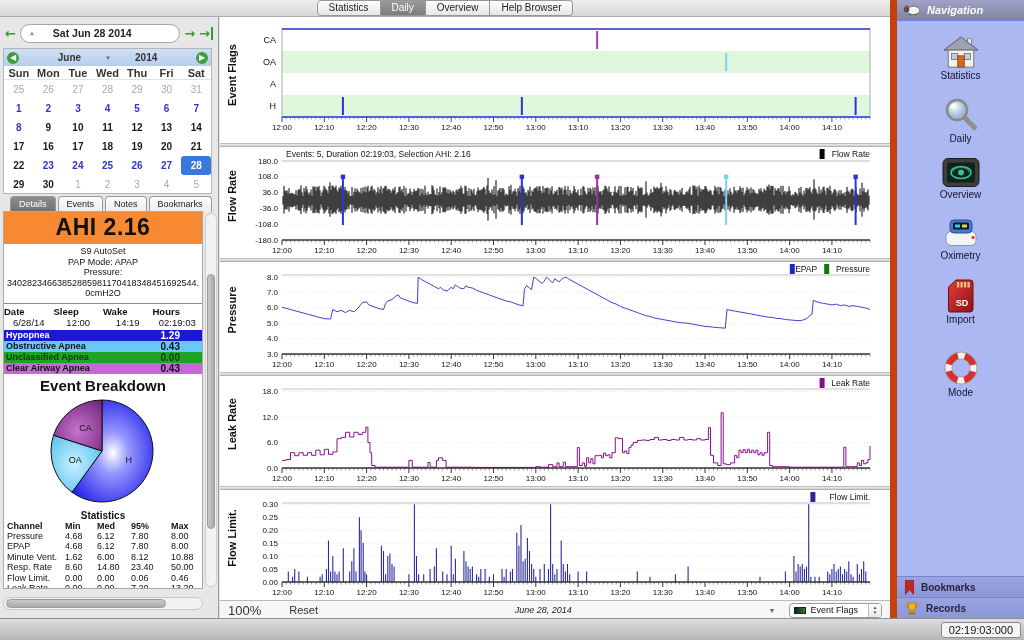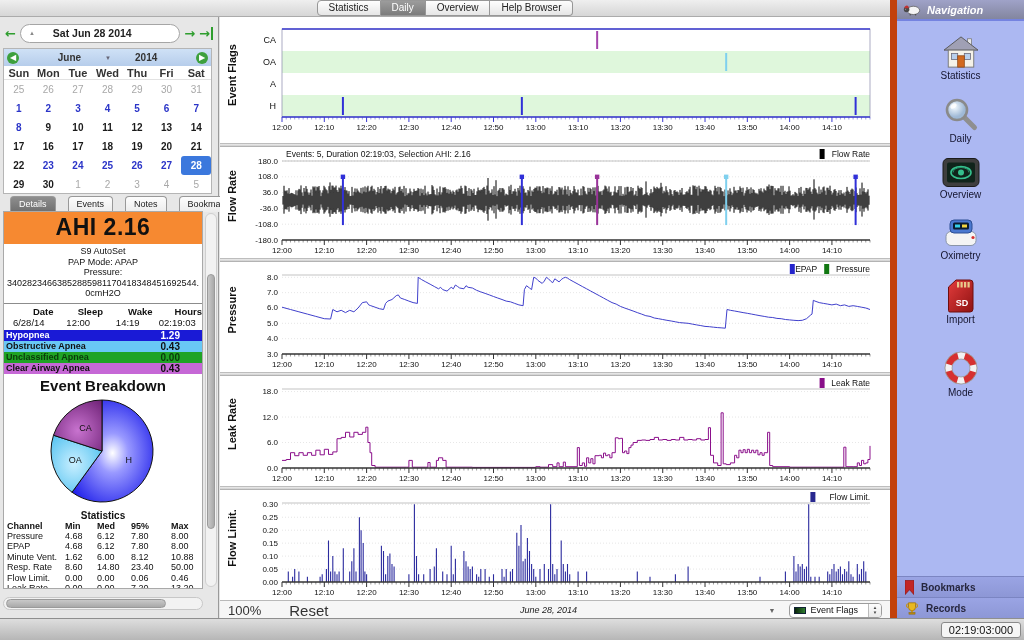--- a/index.html
+++ b/index.html
@@ -42,32 +42,32 @@
   .caldays div { font-size:11px; font-weight:bold; text-align:center; line-height:14px; color:#333; }
   .calrow { height:19px; }
   .calcell { font-size:10px; text-align:center; line-height:19px; font-weight:bold; }
   .calcell.out { color:#A8A8A8; font-weight:normal; }
   .calcell.normal { color:#1A1A1A; }
   .calcell.data { color:#2B35C8; }
   .calcell.selected { color:#FFF; background:#3B78DD; border-radius:3px; }
 
   .paneltabs { position:absolute; left:10px; top:179px; height:16px; display:flex; }
   .ptab { font-size:9px; padding:2px 8px 1px; border:1px solid #999; border-bottom:none;
-    border-radius:4px 4px 0 0; background:linear-gradient(#FDFDFD,#ECECEC); margin-right:12px; color:#222; }
+    border-radius:4px 4px 0 0; background:linear-gradient(#FDFDFD,#ECECEC); margin-right:2px; color:#222; }
   .ptab.active { background:linear-gradient(#8E8E8E,#6F6F6F); color:#FFF; }
 
   .detailbox { position:absolute; left:3px; top:194px; width:200px; bottom:29px;
     background:#FFF; border:1px solid #A9A9A9; overflow:hidden; }
   .ahibanner { background:#F68931; text-align:center; font-size:23px; font-weight:bold;
     padding:2px 0 3px; letter-spacing:0.5px; }
   .machineinfo { text-align:center; font-size:9px; line-height:10.5px; padding:2px 2px 1px; }
   .machineinfo .bignum { word-break:break-all; }
   .dsep { border-top:1px solid #8C8C8C; margin:3px 0 2px; }
   table.session { width:100%; border-collapse:collapse; table-layout:fixed; }
-  table.session th { font-size:9.5px; font-weight:bold; text-align:right; }
+  table.session th { font-size:9.5px; font-weight:bold; text-align:left; }
   table.session td { font-size:9.5px; text-align:center; }
   .eventrows { margin-top:2px; }
   .eventrow { height:11px; display:flex; justify-content:space-between;
     padding:0 22px 0 2px; font-size:9px; font-weight:bold; }
   .breaktitle { text-align:center; font-weight:bold; font-size:15px; margin-top:3px; }
   .statstitle { text-align:center; font-weight:bold; font-size:10px; }
   table.stats { width:100%; border-collapse:collapse; table-layout:fixed; padding:0 2px; }
   table.stats th { font-size:9px; font-weight:bold; text-align:left; padding-left:3px; }
   table.stats td { font-size:9px; text-align:left; padding-left:3px; height:10.5px; }
 
@@ -86,21 +86,21 @@
   .ylab { position:absolute; left:0; top:0; bottom:14px; width:24px; display:flex;
     align-items:center; justify-content:center; }
   .ylab span { transform:rotate(-90deg); white-space:nowrap; font-weight:bold; font-size:11px; color:#111; }
   .splitter { height:4px; background:linear-gradient(#ECECEC,#CFCFCF);
     border-top:1px solid #BDBDBD; border-bottom:1px solid #B3B3B3; }
   svg.chart { display:block; }
 
   .chtoolbar { height:19px; border-top:1px solid #B9B9B9; background:#F6F6F6;
     display:flex; align-items:center; padding:0 8px; gap:12px; }
   .chtoolbar .zoom { font-size:13px; color:#333; }
-  .chtoolbar .reset { font-size:15px; color:#333;padding-left:16px; }
+  .chtoolbar .reset { font-size:11px; color:#333;padding-left:16px; }
   .chtoolbar .cdate { flex:1; text-align:center; font-style:italic; font-size:9px; color:#222; }
   .chtoolbar .ddtri { font-size:7px; color:#666; margin-right:2px; }
   .dropdown { display:flex; align-items:center; background:#FFF; border:1px solid #9C9C9C;
     border-radius:4px; height:15px; padding-left:4px; gap:4px; }
   .dropdown .swatch { width:12px; height:7px; background:linear-gradient(90deg,#0A230A,#2F7E2F); border:1px solid #123; }
   .dropdown .dlabel { font-size:9px; padding-right:6px; }
   .dropdown .stepper { border-left:1px solid #BBB; background:linear-gradient(#FDFDFD,#E8E8E8);
     width:13px; height:100%; display:flex; flex-direction:column; align-items:center; justify-content:center;
     font-size:4.5px; color:#444; line-height:5px; border-radius:0 3px 3px 0; }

━━━━━━━━━━

:: What you will do ::
One stretch of the lines above is wanted, from the line that contains "font-size:9.5px; font-weight:bold; text-align:left;" through the line that contains "flex:1; text-align:center; font-style:italic;". Output it exactly.

:: Result of this exercise ::
+  table.session th { font-size:9.5px; font-weight:bold; text-align:left; }
   table.session td { font-size:9.5px; text-align:center; }
   .eventrows { margin-top:2px; }
   .eventrow { height:11px; display:flex; justify-content:space-between;
     padding:0 22px 0 2px; font-size:9px; font-weight:bold; }
   .breaktitle { text-align:center; font-weight:bold; font-size:15px; margin-top:3px; }
   .statstitle { text-align:center; font-weight:bold; font-size:10px; }
   table.stats { width:100%; border-collapse:collapse; table-layout:fixed; padding:0 2px; }
   table.stats th { font-size:9px; font-weight:bold; text-align:left; padding-left:3px; }
   table.stats td { font-size:9px; text-align:left; padding-left:3px; height:10.5px; }
 
@@ -86,21 +86,21 @@
   .ylab { position:absolute; left:0; top:0; bottom:14px; width:24px; display:flex;
     align-items:center; justify-content:center; }
   .ylab span { transform:rotate(-90deg); white-space:nowrap; font-weight:bold; font-size:11px; color:#111; }
   .splitter { height:4px; background:linear-gradient(#ECECEC,#CFCFCF);
     border-top:1px solid #BDBDBD; border-bottom:1px solid #B3B3B3; }
   svg.chart { display:block; }
 
   .chtoolbar { height:19px; border-top:1px solid #B9B9B9; background:#F6F6F6;
     display:flex; align-items:center; padding:0 8px; gap:12px; }
   .chtoolbar .zoom { font-size:13px; color:#333; }
-  .chtoolbar .reset { font-size:15px; color:#333;padding-left:16px; }
+  .chtoolbar .reset { font-size:11px; color:#333;padding-left:16px; }
   .chtoolbar .cdate { flex:1; text-align:center; font-style:italic; font-size:9px; color:#222; }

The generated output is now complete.